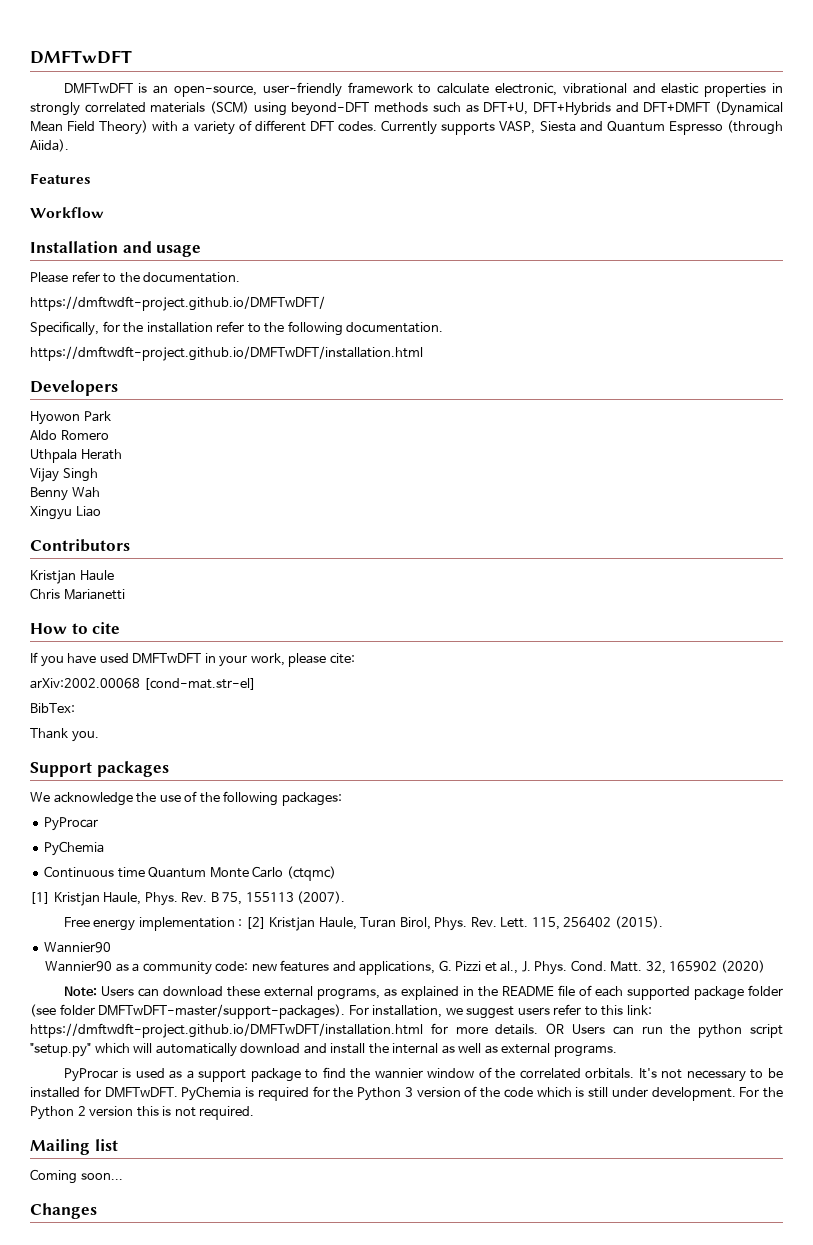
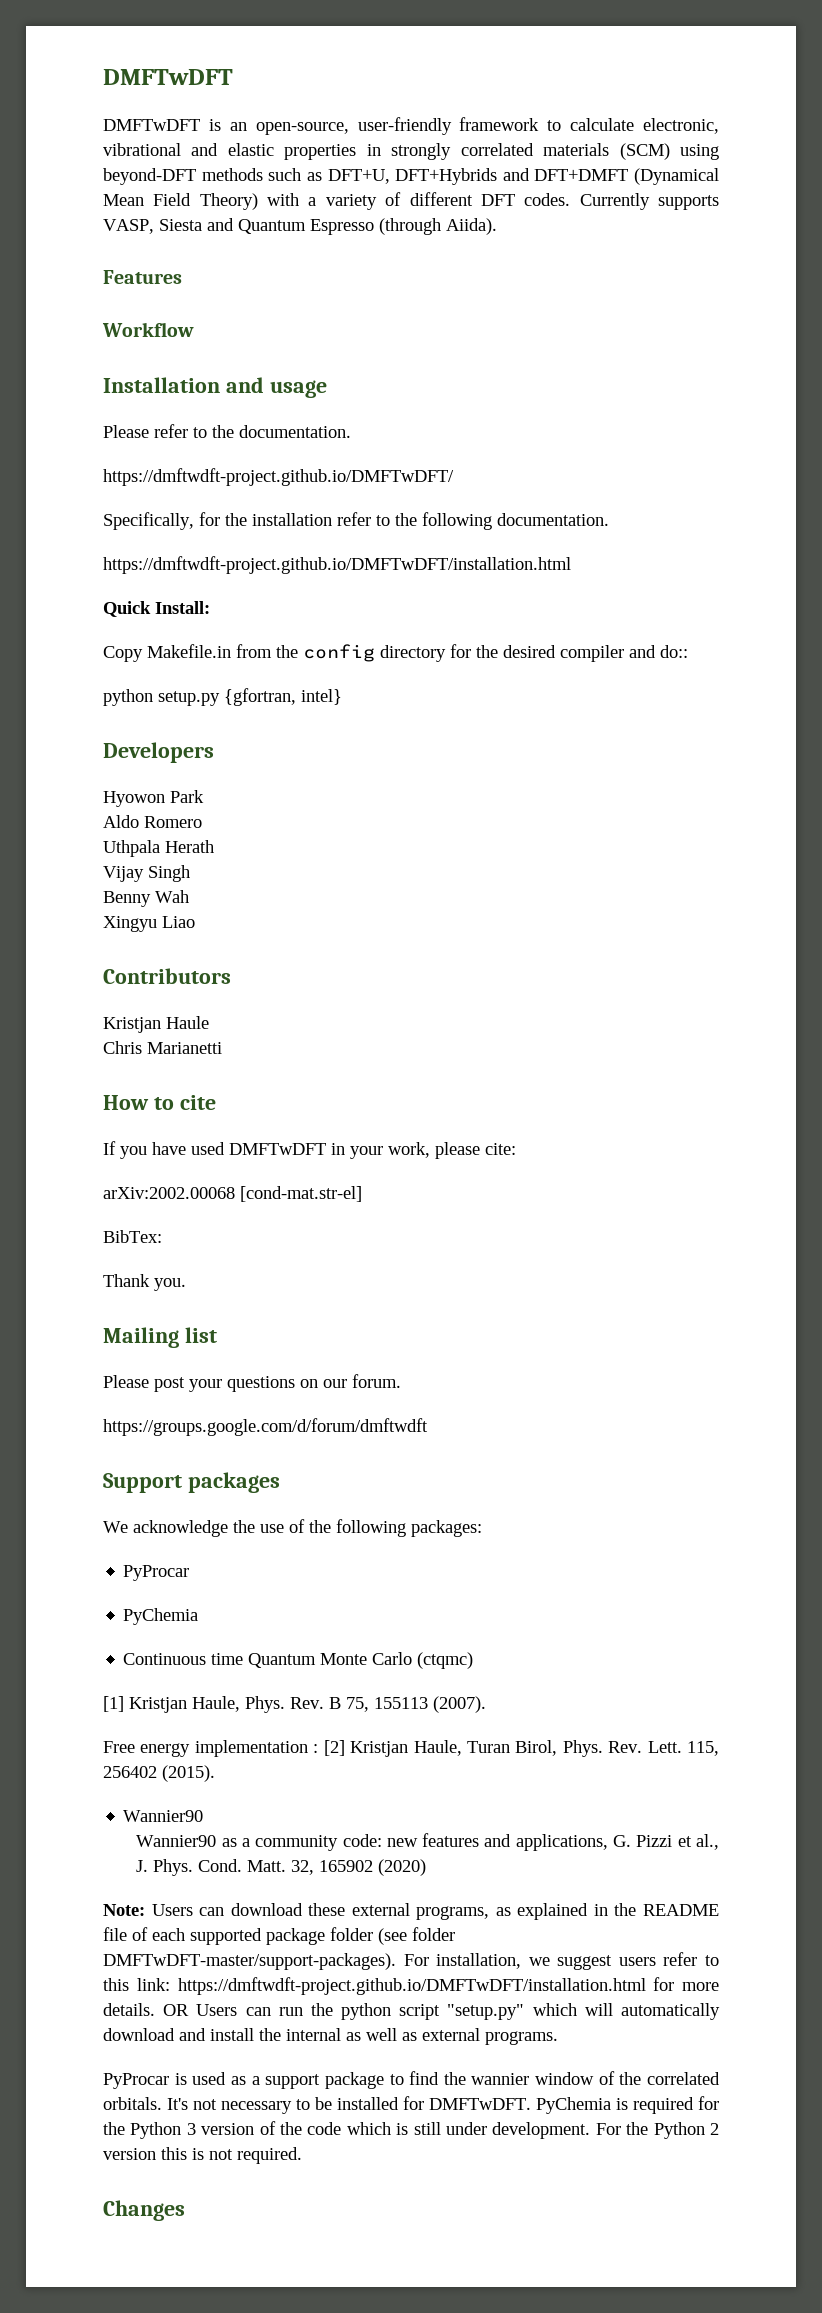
(423, 353) none -> [103,601,210,617] [103,644,688,662] [103,688,342,706] // Quick Install: // Copy Makefile.in from the config directory for the desired compiler and do:: // python setup.py {gfortran, intel}
(99, 736) none -> [103,1327,217,1348] [103,1374,401,1392] [103,1418,428,1436] // Mailing list // Please post your questions on our forum. // https://groups.google.com/d/forum/dmftwdft
[30,1139,118,1155] [30,1169,123,1184] // Mailing list // Coming soon... -> (302, 2155) none

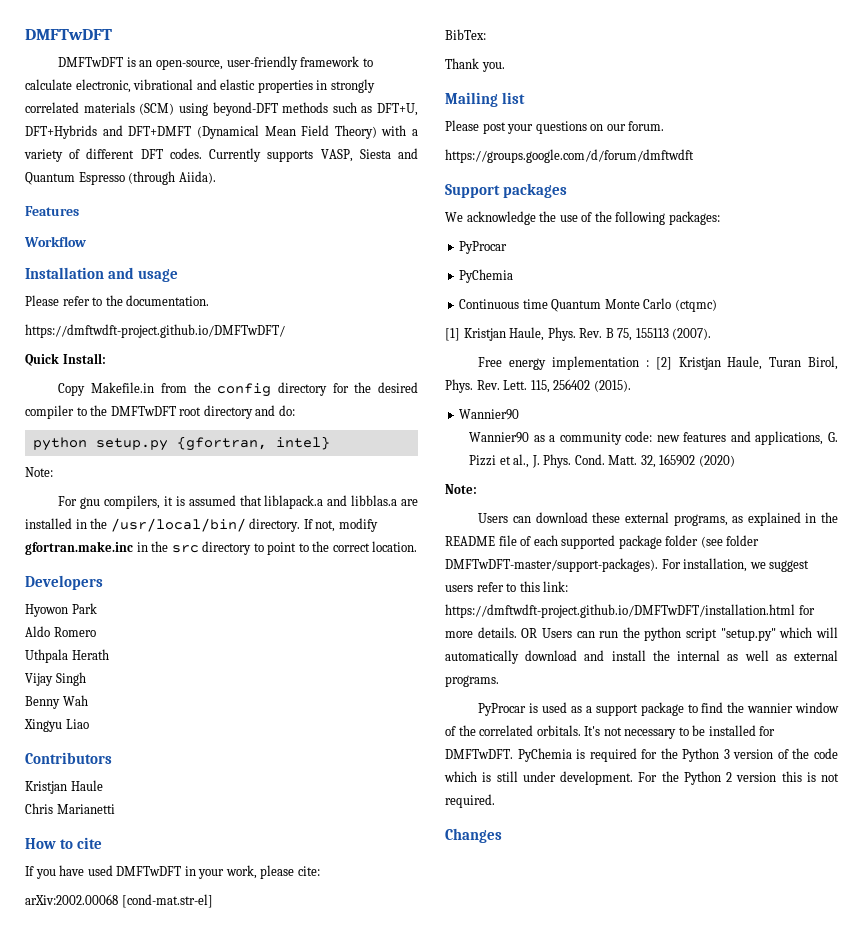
[103,512,609,530] [103,556,571,574] // Specifically, for the installation refer to the following documentation. // https://dmftwdft-project.github.io/DMFTwDFT/installation.html -> (285, 331) none
[629,645,688,658] [103,688,342,706] and do:: // python setup.py {gfortran, intel} -> [76,405,295,419] [32,436,330,451] [25,467,53,477] [58,495,418,509] [25,518,378,532] [25,541,418,555] to the DMFTwDFT root directory and do: // python setup.py {gfortran, intel} // Note: // For gnu compilers, it is assumed that liblapack.a and libblas.a are installed in the /usr/local/bin/ directory. If not, modify gfortran.make.inc in the src directory to point to the correct location.
(145, 1910) none -> (477, 489) //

********

§ **Exercise objective**: The expected result is a copy of each line in the records where "Mailing" appears.

§ **Reply to the exercise**:
(99, 736) none -> [103,1327,217,1348] [103,1374,401,1392] [103,1418,428,1436] // Mailing list // Please post your questions on our forum. // https://groups.google.com/d/forum/dmftwdft
[30,1139,118,1155] [30,1169,123,1184] // Mailing list // Coming soon... -> (302, 2155) none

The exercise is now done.